**Task statement:** Below are the records; copy each line in them that holds the word "contributing".

>>>>

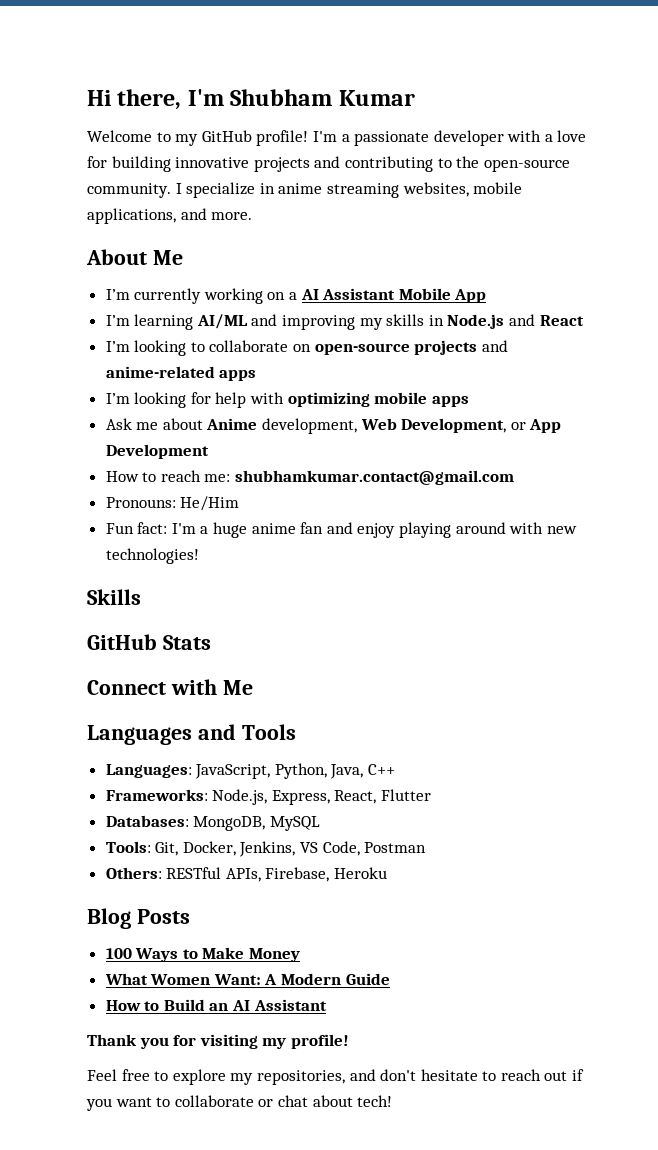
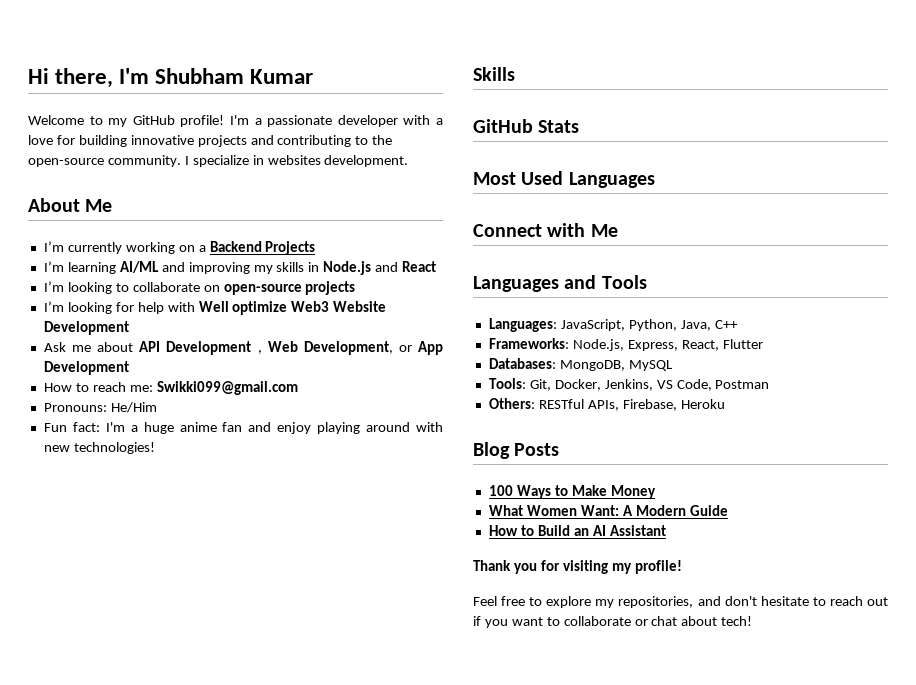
- I specialize in anime streaming websites, mobile applications, and more.
+ I specialize in websites development.
- I’m currently working on a AI Assistant Mobile App
+ I’m currently working on a Backend Projects
- I’m looking to collaborate on open-source projects and anime-related apps
+ I’m looking to collaborate on open-source projects
- I’m looking for help with optimizing mobile apps
+ I’m looking for help with Well optimize Web3 Website Development
- Ask me about Anime development, Web Development, or App Development
+ Ask me about API Development , Web Development, or App Development
- How to reach me: shubhamkumar.contact@gmail.com
+ How to reach me: Swikki099@gmail.com
+ Most Used Languages

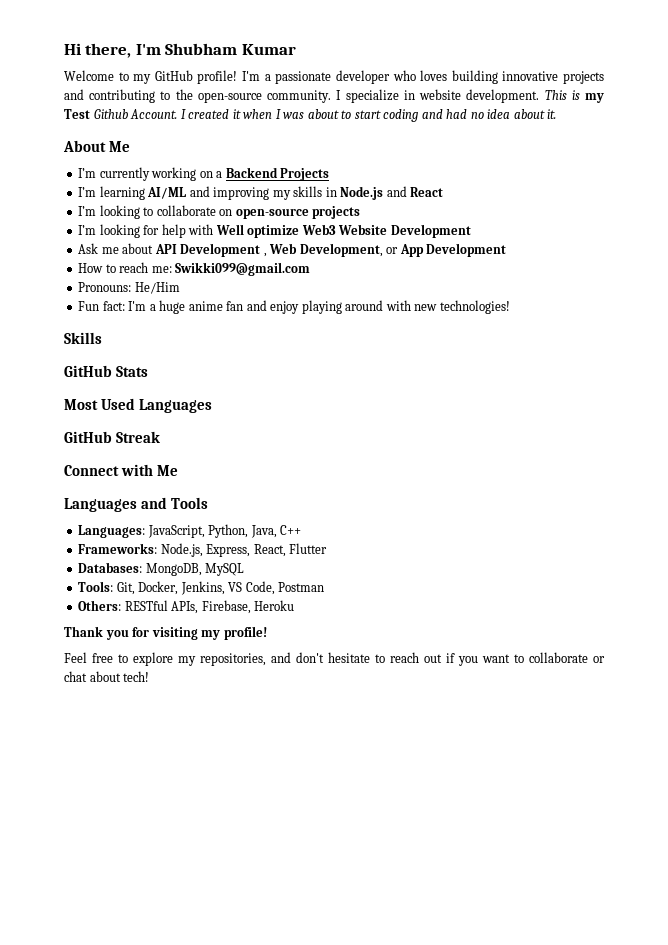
- I'm a passionate developer with a love for building innovative projects and contributing to the open-source community.
+ I'm a passionate developer who loves building innovative projects and contributing to the open-source community.
- I specialize in websites development.
+ I specialize in website development. This is my Test Github Account. I created it when I was about to start coding and had no idea about it.
+ GitHub Streak
- Blog Posts
- 100 Ways to Make Money
- What Women Want: A Modern Guide
- How to Build an AI Assistant

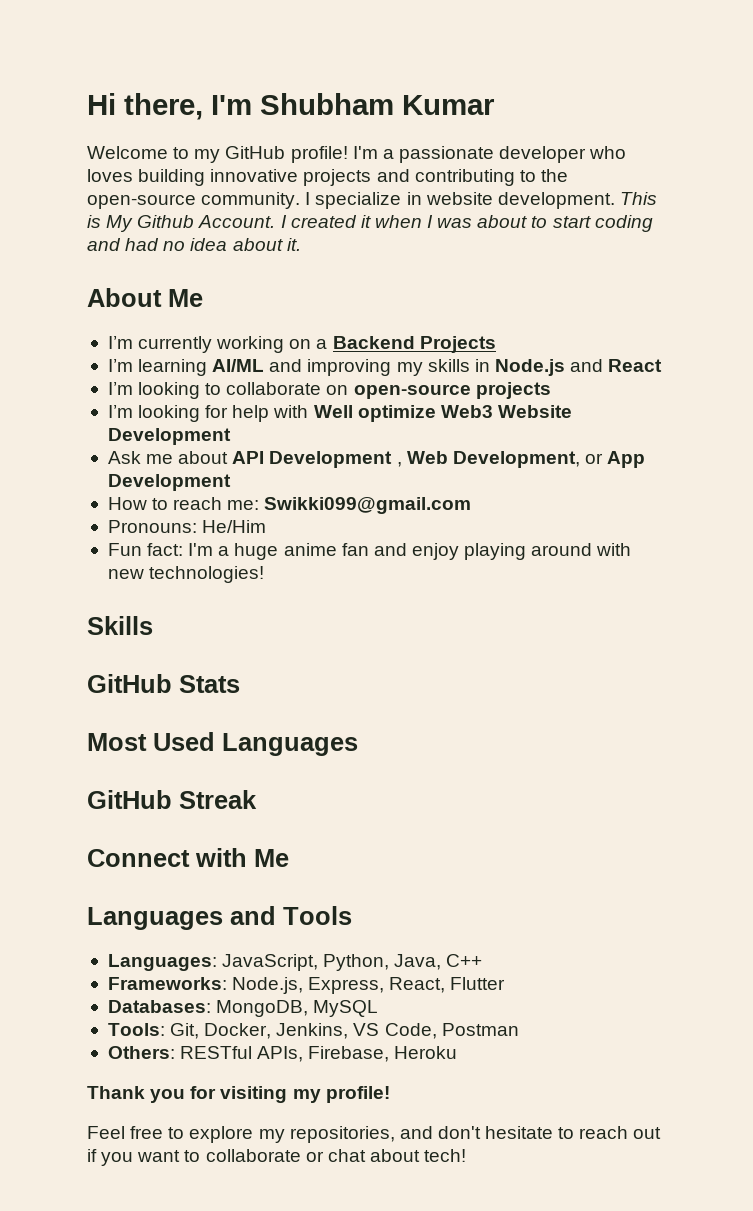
- This is my Test Github Account.
+ This is My Github Account.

<<<<

**Exercise response:**
- I'm a passionate developer with a love for building innovative projects and contributing to the open-source community.
+ I'm a passionate developer who loves building innovative projects and contributing to the open-source community.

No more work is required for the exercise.